▸ **Supplied material**:
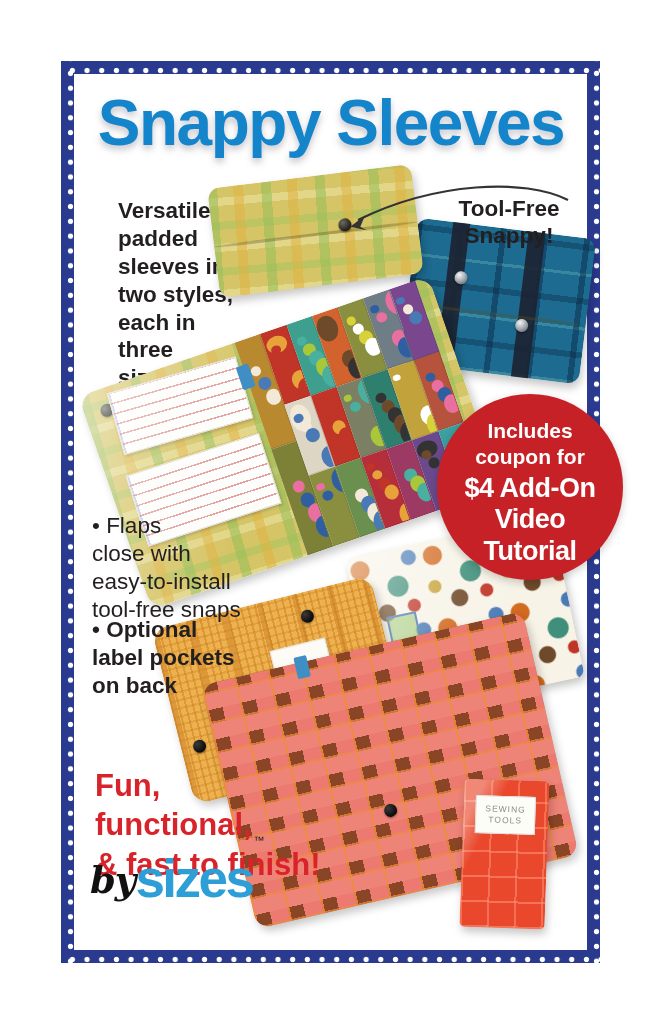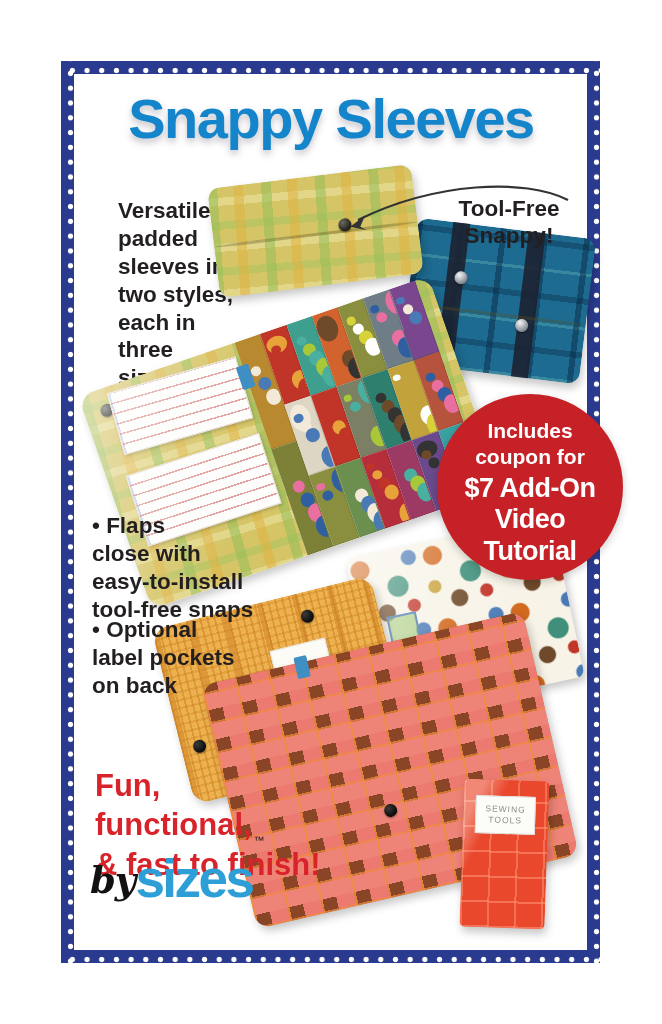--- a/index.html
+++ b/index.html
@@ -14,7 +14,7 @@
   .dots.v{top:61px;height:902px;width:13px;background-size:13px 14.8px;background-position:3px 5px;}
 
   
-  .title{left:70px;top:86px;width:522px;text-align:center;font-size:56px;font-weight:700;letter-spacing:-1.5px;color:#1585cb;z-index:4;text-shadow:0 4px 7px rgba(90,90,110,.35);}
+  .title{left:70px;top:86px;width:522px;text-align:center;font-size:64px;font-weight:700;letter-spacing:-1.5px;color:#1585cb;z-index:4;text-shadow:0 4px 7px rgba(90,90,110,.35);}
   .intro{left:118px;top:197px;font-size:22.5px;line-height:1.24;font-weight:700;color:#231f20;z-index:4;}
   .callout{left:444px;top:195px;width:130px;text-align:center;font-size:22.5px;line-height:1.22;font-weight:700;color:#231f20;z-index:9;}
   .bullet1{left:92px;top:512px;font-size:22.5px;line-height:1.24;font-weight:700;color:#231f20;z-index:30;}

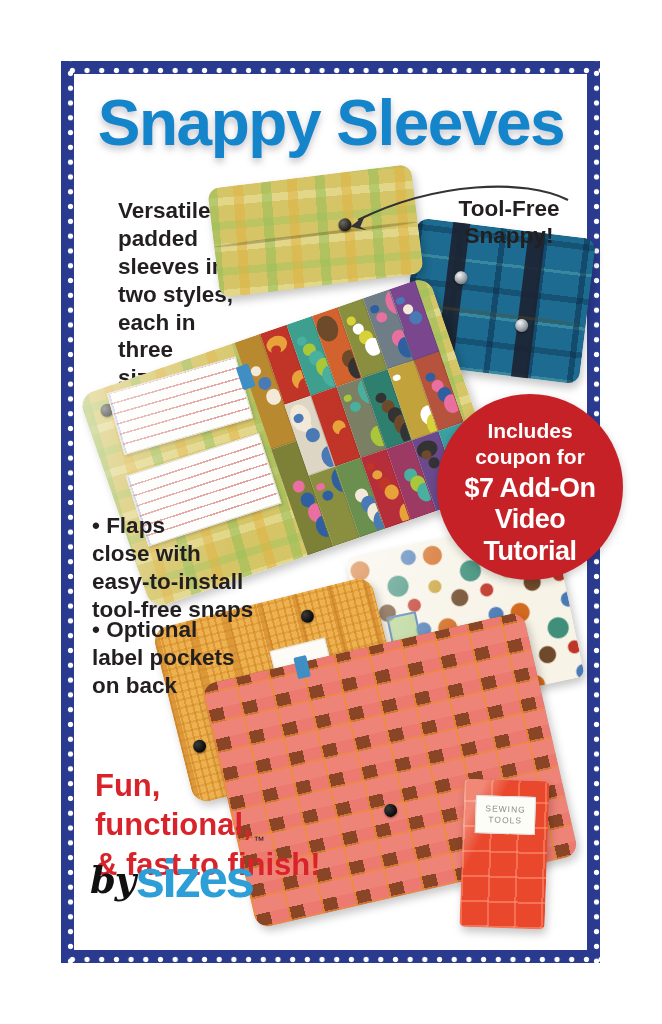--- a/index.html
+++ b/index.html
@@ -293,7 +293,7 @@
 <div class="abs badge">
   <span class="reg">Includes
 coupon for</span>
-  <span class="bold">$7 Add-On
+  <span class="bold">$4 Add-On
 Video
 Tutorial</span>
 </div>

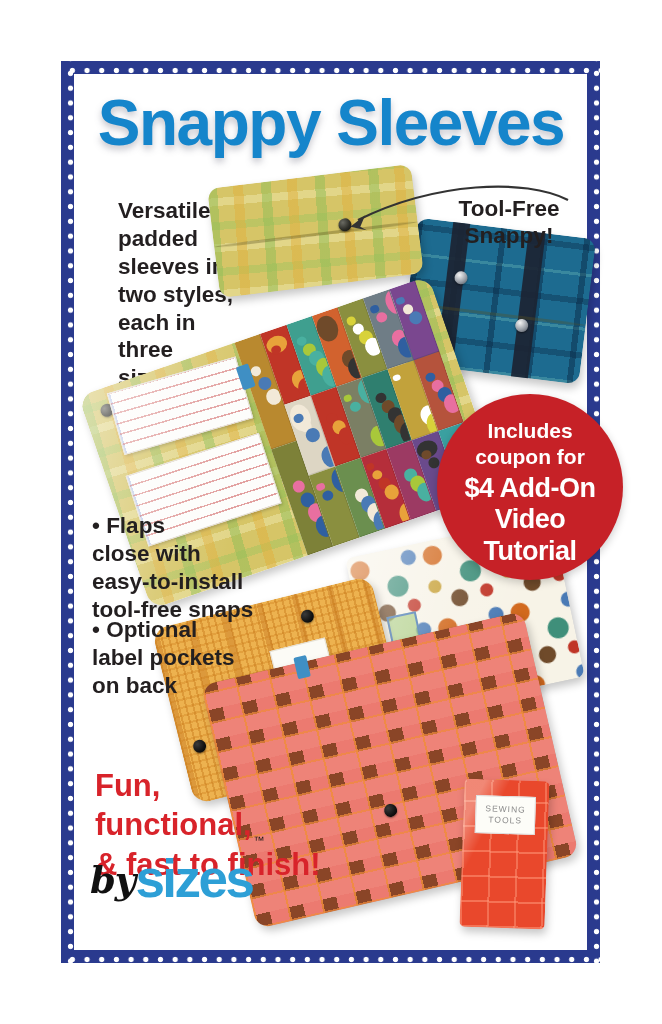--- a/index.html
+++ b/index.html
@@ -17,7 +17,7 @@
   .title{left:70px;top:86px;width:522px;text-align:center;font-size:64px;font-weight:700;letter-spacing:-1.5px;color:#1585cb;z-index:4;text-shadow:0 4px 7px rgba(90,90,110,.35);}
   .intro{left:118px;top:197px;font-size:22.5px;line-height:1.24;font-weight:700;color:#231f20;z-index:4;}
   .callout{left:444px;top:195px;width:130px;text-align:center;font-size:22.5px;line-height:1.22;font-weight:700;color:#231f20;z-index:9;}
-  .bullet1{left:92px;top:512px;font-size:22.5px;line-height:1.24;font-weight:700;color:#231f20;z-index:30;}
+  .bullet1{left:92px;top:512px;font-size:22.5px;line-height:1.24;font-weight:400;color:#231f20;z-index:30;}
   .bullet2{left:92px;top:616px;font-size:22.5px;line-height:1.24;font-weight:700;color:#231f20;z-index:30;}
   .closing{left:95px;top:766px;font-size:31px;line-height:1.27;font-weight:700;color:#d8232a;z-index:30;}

▸ **What you will do**: Tally the lines above containing "center". Number only.

▸ **Result for this task**: 5